Kinetics and depth distributions of oxygen implanted into Si analyzed by the Monte Carlo simulation of extended TRIM

We precisely measure the depth profiles of 50-200 keV O-18(+) implanted into Si and SiO2 by secondary ion mass spectrometry (SIMS) and then best-fit the simulated profiles to the observed ones by taking adequate parameters in the power law approximation for their stopping powers. The observed and best-fitted depth profiles are compared with the various versions of TRIM (TRansport of Ions in Matter) codes. Next, the oxygen depth distributions in Si for high-dose implantation are determined by Rutherford back-scattering (RES) followed by computer simulated spectrum analysis. We extend the TRIM code to consider sputter-erosion, redistribution of implanted oxygen, a swelling effect and composition change during the implantation.

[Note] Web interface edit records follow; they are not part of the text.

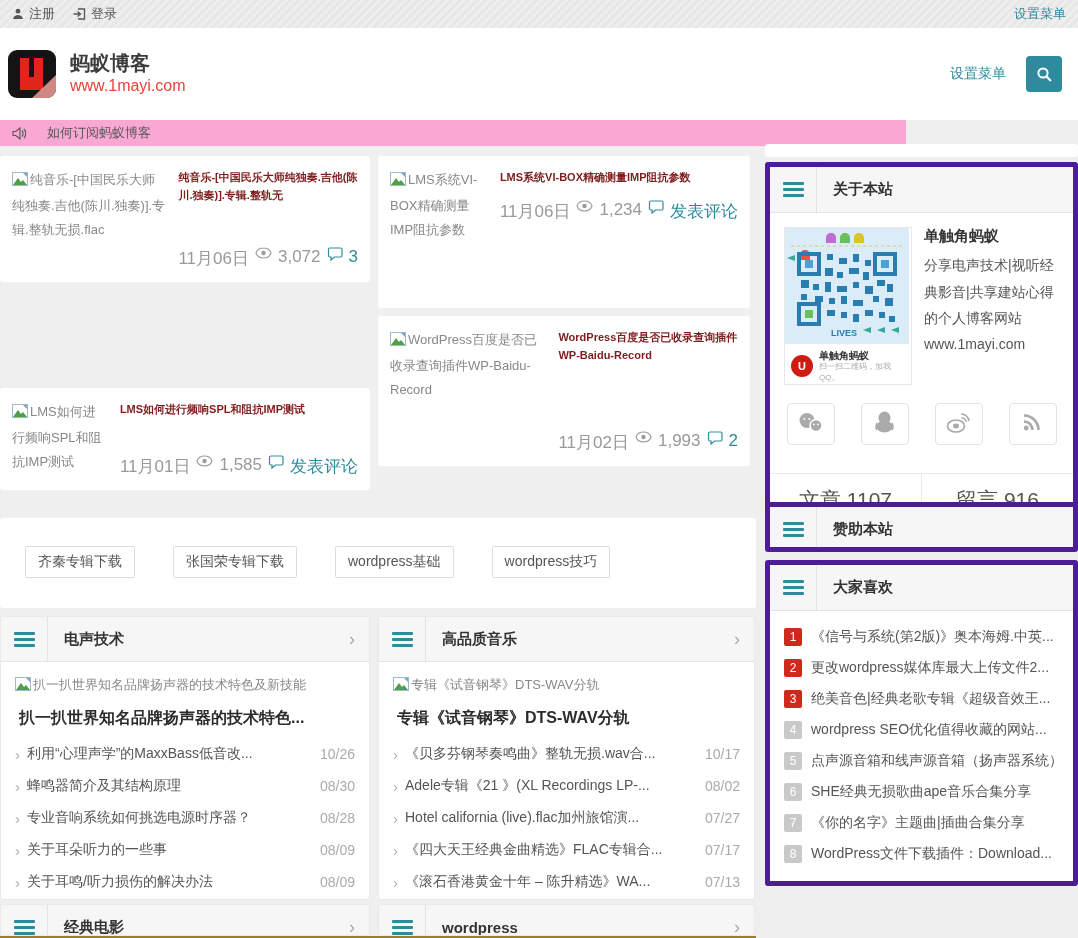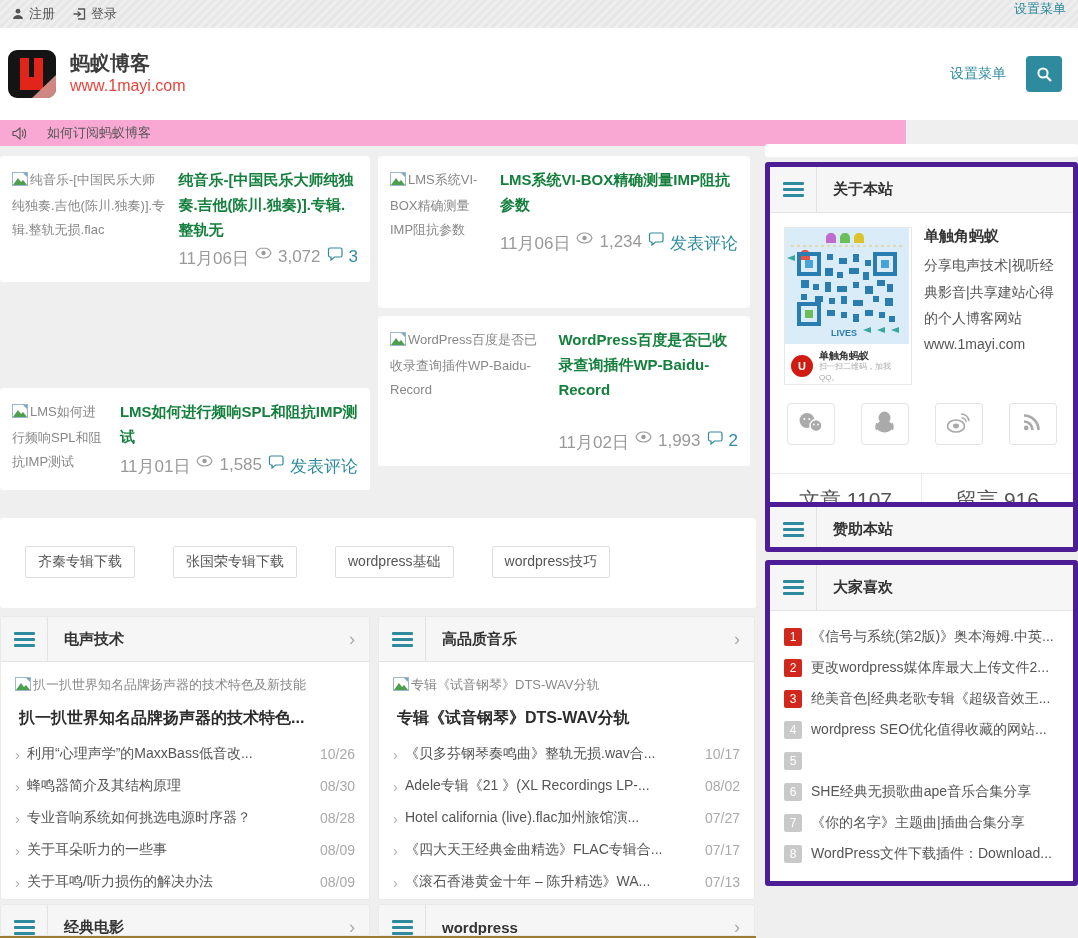--- a/index.html
+++ b/index.html
@@ -6,21 +6,21 @@
   body{
     width:1078px;height:938px;position:relative;overflow:hidden;
     background:#efefef;
     font-family:"Liberation Sans","DejaVu Sans",sans-serif;
     color:#555;
   }
   
   .topbar{
     position:absolute;left:0;top:0;width:1078px;height:28px;box-sizing:border-box;
     background:repeating-linear-gradient(135deg,#e7e7e7 0 3px,#eeeeee 3px 6px);
-    display:flex;padding:0 12px;font-size:13px;color:#555;
+    display:flex;align-items:center;padding:0 12px;font-size:13px;color:#555;
   }
   .tb-item{display:flex;align-items:center;gap:5px;margin-right:18px;cursor:pointer}
   .tb-right{margin-left:auto;color:#2e8b9d;cursor:pointer}
   
   .header{position:absolute;left:0;top:28px;width:1078px;height:92px;background:#fff;
     display:flex;align-items:center;box-sizing:border-box;padding:0 16px 0 8px}
   .logo{width:48px;height:48px;flex:0 0 48px}
   .brand{margin-left:14px}
   .site-name{font-size:20px;font-weight:bold;color:#3c3c3c;line-height:1.2}
   .site-url{font-size:16px;color:#e8433a;line-height:1.4}
@@ -35,21 +35,21 @@
   
   .card{position:absolute;background:#fff;border-radius:3px;box-sizing:border-box;
     padding:12px;display:flex;gap:12px;cursor:pointer}
   .c1{left:0;top:156px;width:370px;height:126px}
   .c2{left:378px;top:156px;width:372px;height:152px}
   .c4{left:378px;top:316px;width:372px;height:150px}
   .c3{left:0;top:388px;width:370px;height:102px}
   .thumb{width:45%;font-size:13px;color:#888;line-height:1.85}
   .bimg{display:inline-block;vertical-align:-2px;margin-right:2px}
   .cbody{flex:1;display:flex;flex-direction:column}
-  .ct{font-size:15px;font-weight:bold;color:#15803d;line-height:1.65}
+  .ct{font-size:11px;font-weight:bold;color:#7f1d1d;line-height:1.65}
   .meta{display:flex;align-items:flex-start;gap:6px;font-size:17px;color:#999;white-space:nowrap}
   .meta-bottom{margin-top:auto}
   .meta-flow{margin-top:14px}
   .mcmt{color:#2e8b9d;cursor:pointer}
   .micon{display:inline-flex;align-items:center}
   
   .tags{position:absolute;left:0;top:518px;width:756px;height:90px;background:#fff;
     border-radius:3px;box-sizing:border-box;padding:9px 6px}
   .tag{display:inline-block;border:1px solid #ddd;border-radius:2px;background:#fff;
     padding:6px 12px;margin:19px;font-size:14px;color:#555;cursor:pointer}
@@ -564,20 +564,21 @@
     <div class="poprow">
         <span class="badge hot">3</span>
         <span class="poptext">绝美音色|经典老歌专辑《超级音效王...</span>
       </div>
     <div class="poprow">
         <span class="badge">4</span>
         <span class="poptext">wordpress SEO优化值得收藏的网站...</span>
       </div>
     <div class="poprow">
         <span class="badge">5</span>
+        <span class="poptext">点声源音箱和线声源音箱（扬声器系统）</span>
       </div>
     <div class="poprow">
         <span class="badge">6</span>
         <span class="poptext">SHE经典无损歌曲ape音乐合集分享</span>
       </div>
     <div class="poprow">
         <span class="badge">7</span>
         <span class="poptext">《你的名字》主题曲|插曲合集分享</span>
       </div>
     <div class="poprow">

The O-profiles derived from the RES analysis are compared with those calculated by the extended TRIM. The present analysis revealed that the O-atoms implanted at 550 degrees C migrated toward the surface before reaching the stoichiometry (SiO2). The diffusion coefficient was estimated to be about 1 x 10(-14) cm(2)/s; which was about 2 orders of magnitude larger than the value for O-16 in crystalline Si at 550 degrees C. This is possibly due to the induced dense defects distributed from the mean depth of O-16 toward the surface (enhanced diffusion).